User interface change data

%%

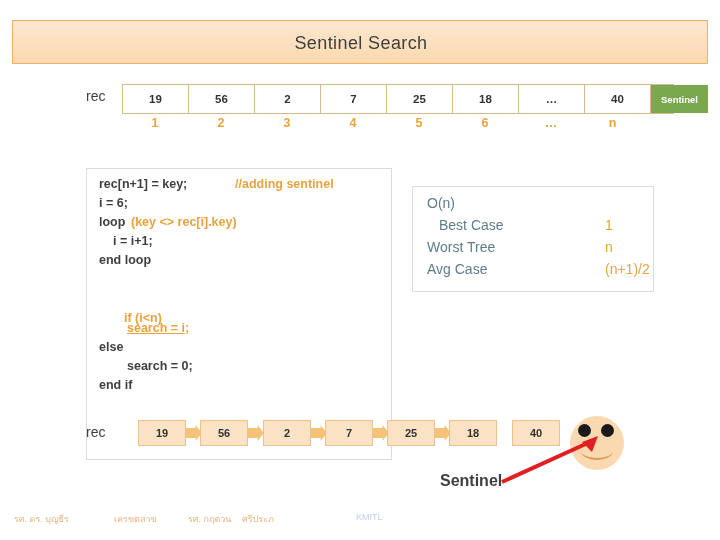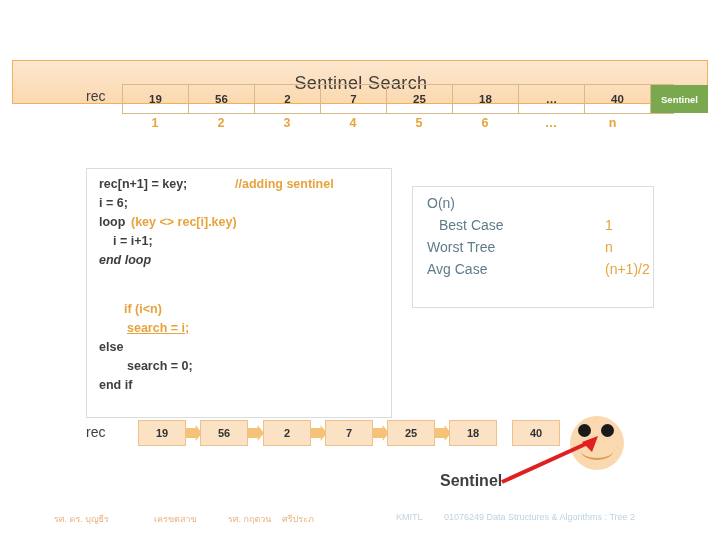"Sentinel Search" .title-bar { margin-top: 40px -> none }
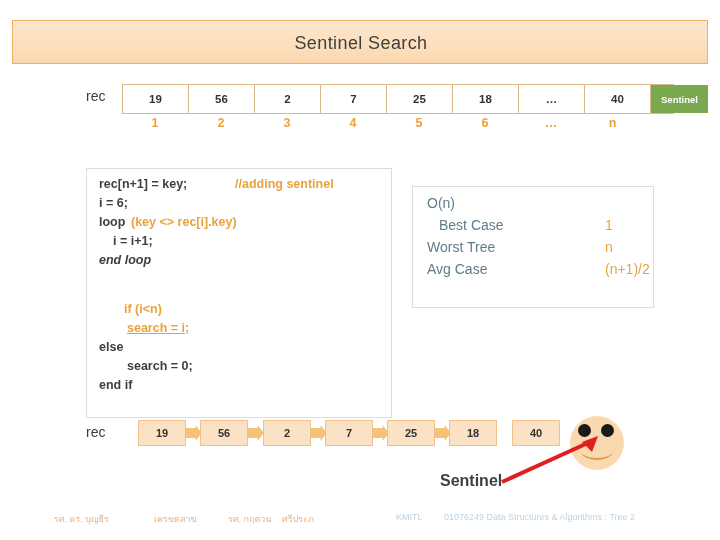"rec[n+1] = key;" .code-box { height: 250px -> 292px }
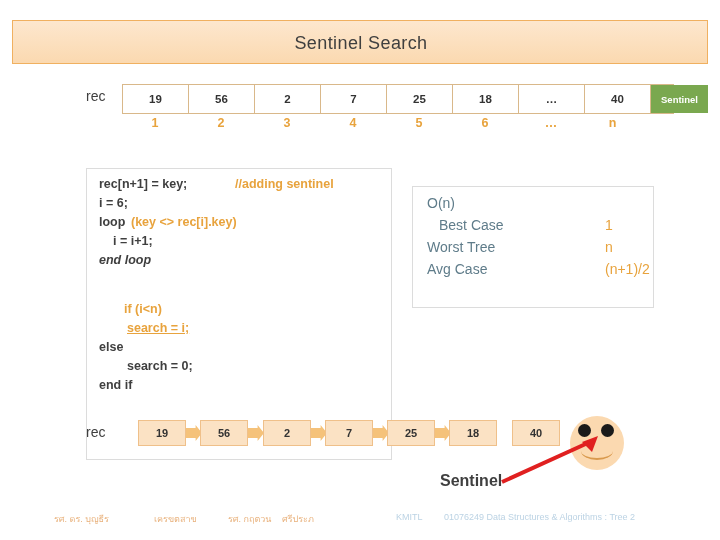"O(n)" .cx-box { height: 122px -> 106px }
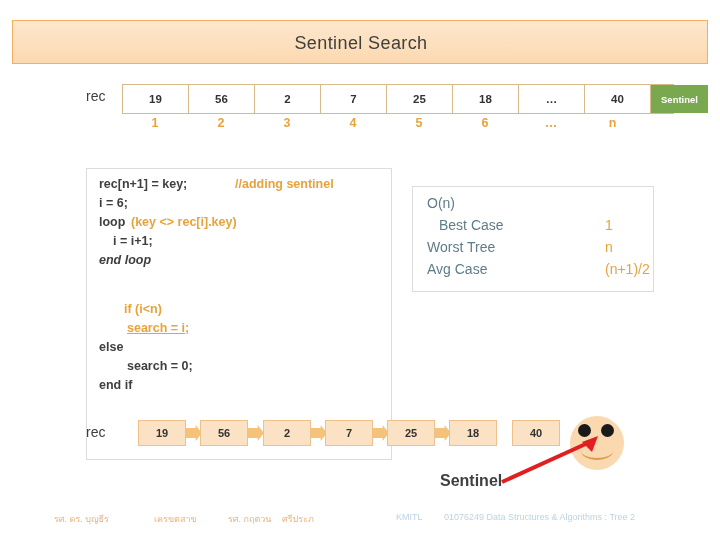"end loop" div.code-line { font-style: italic -> none }
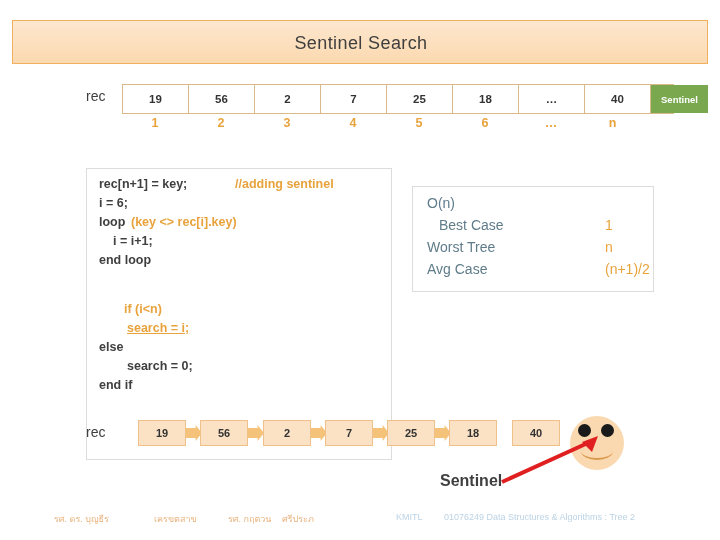"if (i<n)" div.code-line { top: 133px -> 142px }
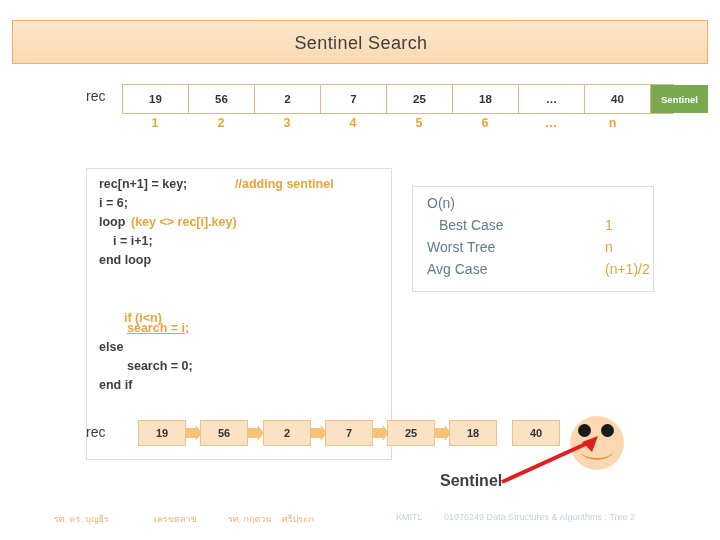"รศ. ดร. บุญธีร" .footer { margin-left: 40px -> none }
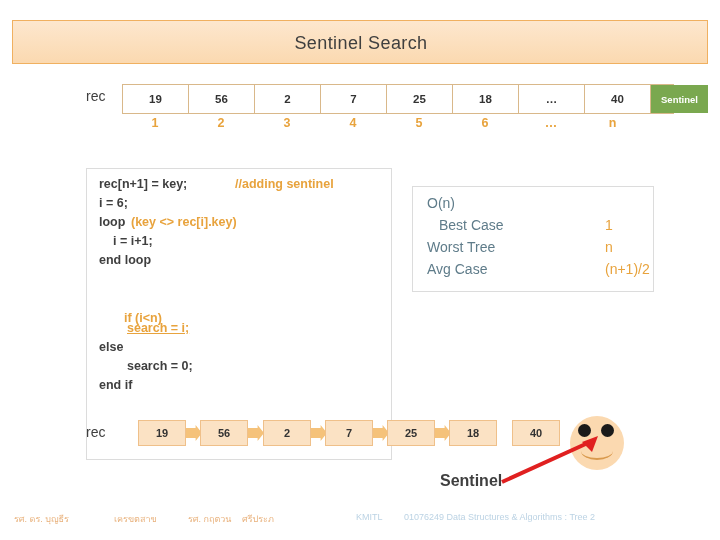"01076249 Data Structures & Algorithms" div.f6 { html: <div>01076249 Data Structures &amp; Algorithms : Tree 2</div> -> none }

%%

**What is expected:**
Repeat the data word for word, excluding any image.

**Task result:**
"Sentinel Search" .title-bar { margin-top: 40px -> none }
"rec[n+1] = key;" .code-box { height: 250px -> 292px }
"O(n)" .cx-box { height: 122px -> 106px }
"end loop" div.code-line { font-style: italic -> none }
"if (i<n)" div.code-line { top: 133px -> 142px }
"รศ. ดร. บุญธีร" .footer { margin-left: 40px -> none }
"01076249 Data Structures & Algorithms" div.f6 { html: <div>01076249 Data Structures &amp; Algorithms : Tree 2</div> -> none }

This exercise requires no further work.